Disney has filed a motion to oppose the request by the DeSantis legal team for a dismissal of Chief U.S. District Judge Mark Walker. The lawyers for DeSantis said that comments the judge made that were unrelated to the case about the state retaliating against Disney were grounds for disqualification.
However, on Thursday Disney argued that the remarks don’t meet the “high bar” for judges to be disqualified. Court rules do “not prescribe the hair-trigger disqualification standard defendants suggest,” the Disney lawyers wrote. The comments made by Walker were made last year as lawmakers moved to dissolve the Reedy Creek Improvement District, Disney’s special governing district. Disney said that the bar for disqualification is set intentionally high to prevent parties from trying to “effectively veto judges whose decisions they do not like and shop for a judge more to their liking.”
“Judges are not prohibited from referring accurately to widely-reported news events during oral arguments, nor must they disqualify themselves if cases related to those events happen to come before them months later. Disqualification is allowed only if the prior comments expose an incapacity on the judge’s part to consider the new case on its own merits. The comments here come nowhere close to that standard,” Disney’s lawyers wrote.
Last week attorneys for DeSantis and the Central Florida Tourism Oversight District argued that Walker’s comments gave “an appearance of partiality that would lead a reasonable observer to question whether the court is predisposed to ruling that the state retaliated against Disney.”
Currently, both sides are waiting to see what Judge Walker’s next move will be. On Tuesday, Walker ruled that nothing would move forward with anything regarding the lawsuit until he decided on the disqualification issue. Once that decision is made, it is expected that the DeSantis team will file a motion to dismiss the case. A briefing schedule will also be approved as well.

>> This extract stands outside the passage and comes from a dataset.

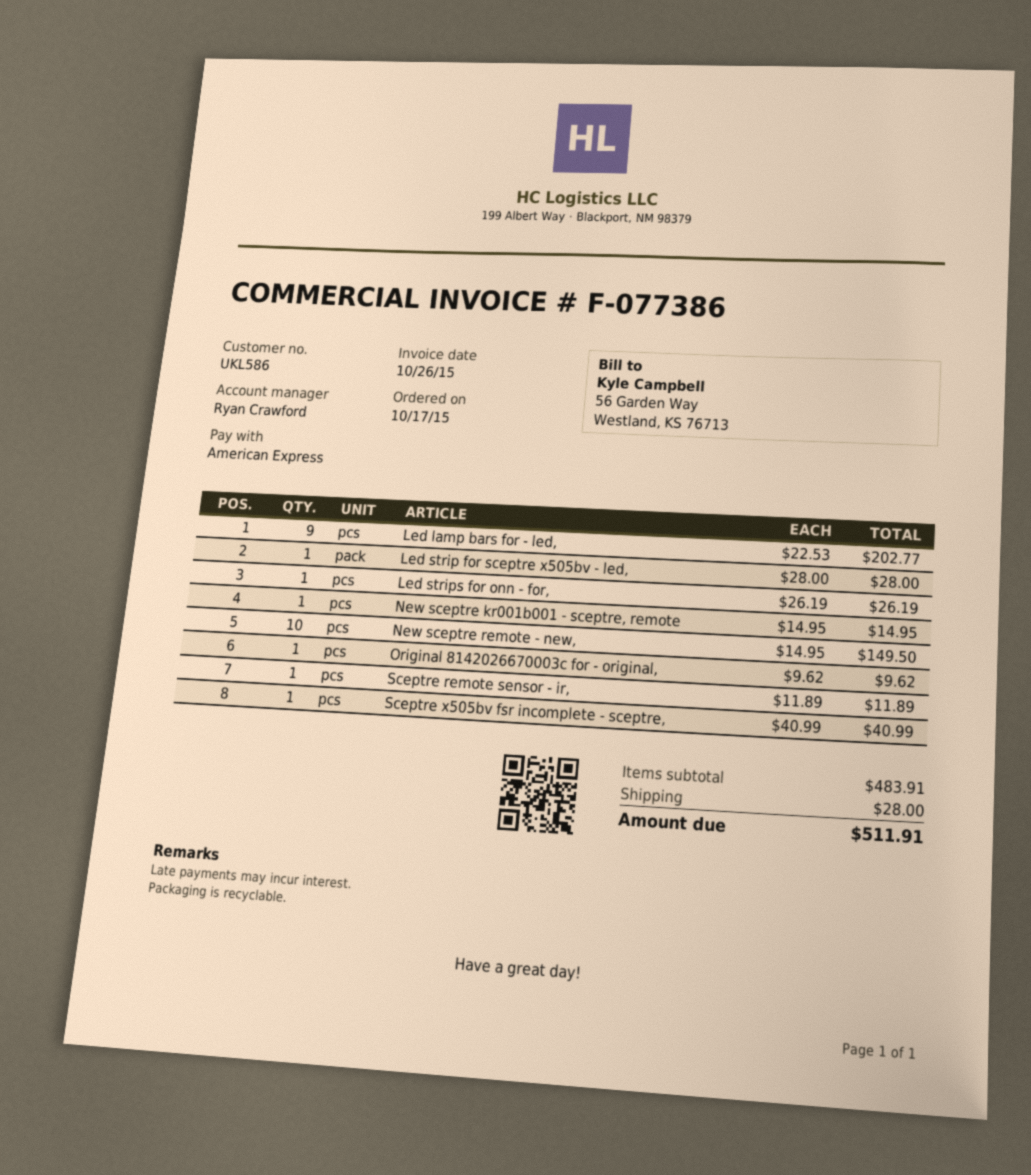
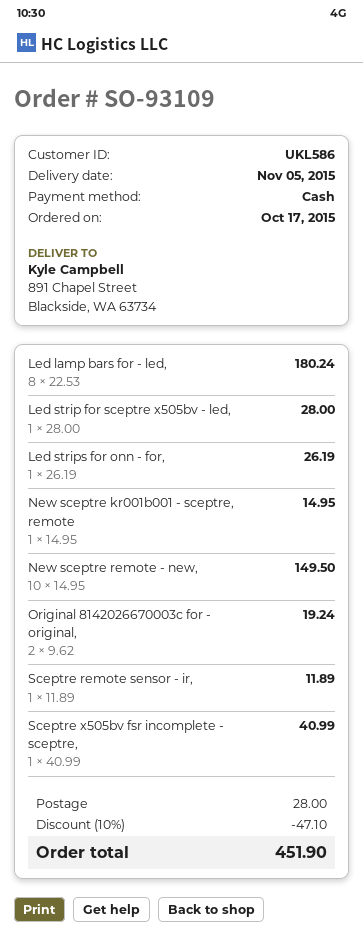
payment method: American Express -> cash
Led lamp bars for - led,: 9 x 22.53 = 202.77 -> 8 x 22.53 = 180.24
Original 8142026670003c for - original,: 1 x 9.62 = 9.62 -> 2 x 9.62 = 19.24
discount: none -> 10% = 47.10
total: 511.91 -> 451.90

The lawsuit was the culmination of a dispute that began in 2022 after Disney came out against a Parental Rights in Education bill, also known as the “Don’t Say Gay Bill.” This led to DeSantis leading the Florida legislature and other state leaders in efforts to dissolve the Reedy Creek Improvement District. In the end, it was replaced by the Central Florida Tourism Oversight District. Before this was finished, however, Disney and the Reedy Creek Improvement District signed a development agreement that set the course for the district for decades into the future. This led to efforts by Florida leaders, led by DeSantis, to nullify the agreement. This has included legislation, a verbal dispute, and now lawsuits. This lawsuit was filed by Disney against DeSantis and other Florida leaders to basically set things back to before the “retaliation” of DeSantis.